> **Exercise description**
Copy out each line of the data below in which "Crab" appears.
*** Data provided ***
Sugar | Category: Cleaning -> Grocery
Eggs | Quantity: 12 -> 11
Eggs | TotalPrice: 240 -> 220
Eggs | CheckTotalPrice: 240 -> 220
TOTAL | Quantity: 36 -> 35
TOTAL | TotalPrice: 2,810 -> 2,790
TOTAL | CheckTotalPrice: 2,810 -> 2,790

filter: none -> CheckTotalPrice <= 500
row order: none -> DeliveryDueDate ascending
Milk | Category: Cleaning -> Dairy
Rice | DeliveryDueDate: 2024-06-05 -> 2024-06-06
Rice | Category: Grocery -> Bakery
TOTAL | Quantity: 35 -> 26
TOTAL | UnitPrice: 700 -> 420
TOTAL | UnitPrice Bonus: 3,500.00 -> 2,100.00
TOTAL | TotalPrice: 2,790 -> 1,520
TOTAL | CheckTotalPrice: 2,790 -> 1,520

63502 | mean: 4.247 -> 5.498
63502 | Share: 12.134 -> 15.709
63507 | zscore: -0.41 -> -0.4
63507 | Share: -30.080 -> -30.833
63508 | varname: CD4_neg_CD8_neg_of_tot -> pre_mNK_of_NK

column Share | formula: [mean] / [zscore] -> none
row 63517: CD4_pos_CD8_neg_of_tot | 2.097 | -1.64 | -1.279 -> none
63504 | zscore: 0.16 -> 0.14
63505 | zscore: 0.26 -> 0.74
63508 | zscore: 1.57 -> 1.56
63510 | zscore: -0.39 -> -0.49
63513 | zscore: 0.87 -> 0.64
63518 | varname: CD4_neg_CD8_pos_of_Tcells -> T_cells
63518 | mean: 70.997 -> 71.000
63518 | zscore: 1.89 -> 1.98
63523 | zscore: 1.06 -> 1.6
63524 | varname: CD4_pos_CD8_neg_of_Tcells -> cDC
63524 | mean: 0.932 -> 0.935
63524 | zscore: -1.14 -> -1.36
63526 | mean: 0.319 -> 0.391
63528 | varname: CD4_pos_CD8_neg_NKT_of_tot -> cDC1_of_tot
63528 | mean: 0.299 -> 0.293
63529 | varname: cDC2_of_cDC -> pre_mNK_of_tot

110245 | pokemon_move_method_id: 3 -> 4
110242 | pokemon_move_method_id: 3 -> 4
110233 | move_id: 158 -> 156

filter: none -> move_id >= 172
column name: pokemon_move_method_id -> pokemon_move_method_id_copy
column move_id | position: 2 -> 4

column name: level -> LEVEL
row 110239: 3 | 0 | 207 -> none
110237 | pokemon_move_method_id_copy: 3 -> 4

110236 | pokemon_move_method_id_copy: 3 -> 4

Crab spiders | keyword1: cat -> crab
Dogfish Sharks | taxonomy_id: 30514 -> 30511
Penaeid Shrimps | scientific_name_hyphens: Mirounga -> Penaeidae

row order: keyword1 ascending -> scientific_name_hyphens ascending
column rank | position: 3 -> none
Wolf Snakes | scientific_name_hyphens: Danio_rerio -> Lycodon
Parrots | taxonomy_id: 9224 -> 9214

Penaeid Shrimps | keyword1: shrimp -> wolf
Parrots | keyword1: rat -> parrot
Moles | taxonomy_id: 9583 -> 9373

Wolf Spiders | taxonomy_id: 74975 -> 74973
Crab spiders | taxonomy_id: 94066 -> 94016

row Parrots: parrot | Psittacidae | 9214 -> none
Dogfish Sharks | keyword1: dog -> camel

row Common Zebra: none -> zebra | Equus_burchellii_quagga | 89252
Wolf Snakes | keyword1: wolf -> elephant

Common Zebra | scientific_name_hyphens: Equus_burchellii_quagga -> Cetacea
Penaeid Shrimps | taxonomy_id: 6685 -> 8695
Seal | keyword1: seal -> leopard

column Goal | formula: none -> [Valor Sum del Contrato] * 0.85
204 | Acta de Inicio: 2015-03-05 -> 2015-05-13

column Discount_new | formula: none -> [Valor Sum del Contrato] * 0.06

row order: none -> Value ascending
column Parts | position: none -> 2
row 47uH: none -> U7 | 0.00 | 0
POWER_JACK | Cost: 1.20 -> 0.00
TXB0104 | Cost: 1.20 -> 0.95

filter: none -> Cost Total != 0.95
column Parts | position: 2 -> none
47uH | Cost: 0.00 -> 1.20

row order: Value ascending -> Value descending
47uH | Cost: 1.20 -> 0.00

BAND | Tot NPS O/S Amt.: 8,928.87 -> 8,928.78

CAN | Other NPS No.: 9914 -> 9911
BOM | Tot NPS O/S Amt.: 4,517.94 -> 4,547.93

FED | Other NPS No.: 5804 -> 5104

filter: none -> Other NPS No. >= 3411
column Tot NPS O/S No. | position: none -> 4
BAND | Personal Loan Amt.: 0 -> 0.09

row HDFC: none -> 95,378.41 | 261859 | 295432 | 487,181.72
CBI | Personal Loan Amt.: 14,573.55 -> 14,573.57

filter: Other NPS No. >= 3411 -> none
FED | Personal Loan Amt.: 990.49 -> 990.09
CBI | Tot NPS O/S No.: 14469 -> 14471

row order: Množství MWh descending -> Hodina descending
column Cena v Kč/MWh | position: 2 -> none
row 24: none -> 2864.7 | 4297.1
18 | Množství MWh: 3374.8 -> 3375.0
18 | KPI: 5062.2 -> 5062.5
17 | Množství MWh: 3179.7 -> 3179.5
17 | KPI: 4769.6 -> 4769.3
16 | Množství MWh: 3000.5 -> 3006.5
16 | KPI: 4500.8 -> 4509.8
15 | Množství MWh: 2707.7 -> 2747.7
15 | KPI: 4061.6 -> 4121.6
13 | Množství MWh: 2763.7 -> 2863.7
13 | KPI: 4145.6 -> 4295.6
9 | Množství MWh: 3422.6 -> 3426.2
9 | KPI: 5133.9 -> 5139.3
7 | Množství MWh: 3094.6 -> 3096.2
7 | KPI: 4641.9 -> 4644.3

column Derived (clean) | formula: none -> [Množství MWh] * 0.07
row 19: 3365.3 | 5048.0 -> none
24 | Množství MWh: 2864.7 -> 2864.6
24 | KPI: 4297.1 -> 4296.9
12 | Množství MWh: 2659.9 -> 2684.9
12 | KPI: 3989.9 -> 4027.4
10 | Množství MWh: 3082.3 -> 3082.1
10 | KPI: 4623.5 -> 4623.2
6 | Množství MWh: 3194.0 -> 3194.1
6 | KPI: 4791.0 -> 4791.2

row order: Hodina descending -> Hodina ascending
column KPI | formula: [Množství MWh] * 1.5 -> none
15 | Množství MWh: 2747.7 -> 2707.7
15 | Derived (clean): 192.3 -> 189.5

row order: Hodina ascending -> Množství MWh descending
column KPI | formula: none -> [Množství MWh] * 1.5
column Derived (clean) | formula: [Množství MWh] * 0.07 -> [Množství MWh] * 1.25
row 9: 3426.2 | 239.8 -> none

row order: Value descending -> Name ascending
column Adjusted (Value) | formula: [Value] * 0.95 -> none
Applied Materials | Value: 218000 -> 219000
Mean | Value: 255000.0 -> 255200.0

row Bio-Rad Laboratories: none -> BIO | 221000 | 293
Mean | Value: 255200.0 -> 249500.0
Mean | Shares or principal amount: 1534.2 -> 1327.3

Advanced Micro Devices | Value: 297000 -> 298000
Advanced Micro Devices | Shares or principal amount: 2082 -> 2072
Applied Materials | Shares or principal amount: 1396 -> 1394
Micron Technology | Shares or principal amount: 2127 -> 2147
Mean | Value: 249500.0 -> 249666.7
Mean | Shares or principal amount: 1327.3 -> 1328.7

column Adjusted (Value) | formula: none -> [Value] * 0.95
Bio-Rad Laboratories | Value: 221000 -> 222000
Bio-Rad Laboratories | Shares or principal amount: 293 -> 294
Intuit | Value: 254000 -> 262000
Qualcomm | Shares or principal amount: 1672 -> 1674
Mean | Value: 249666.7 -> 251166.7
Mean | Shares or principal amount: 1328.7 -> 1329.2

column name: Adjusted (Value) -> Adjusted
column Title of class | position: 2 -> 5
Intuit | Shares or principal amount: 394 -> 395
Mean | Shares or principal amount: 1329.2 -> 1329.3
***
> **Exercise answer**
Crab spiders | keyword1: cat -> crab
Crab spiders | taxonomy_id: 94066 -> 94016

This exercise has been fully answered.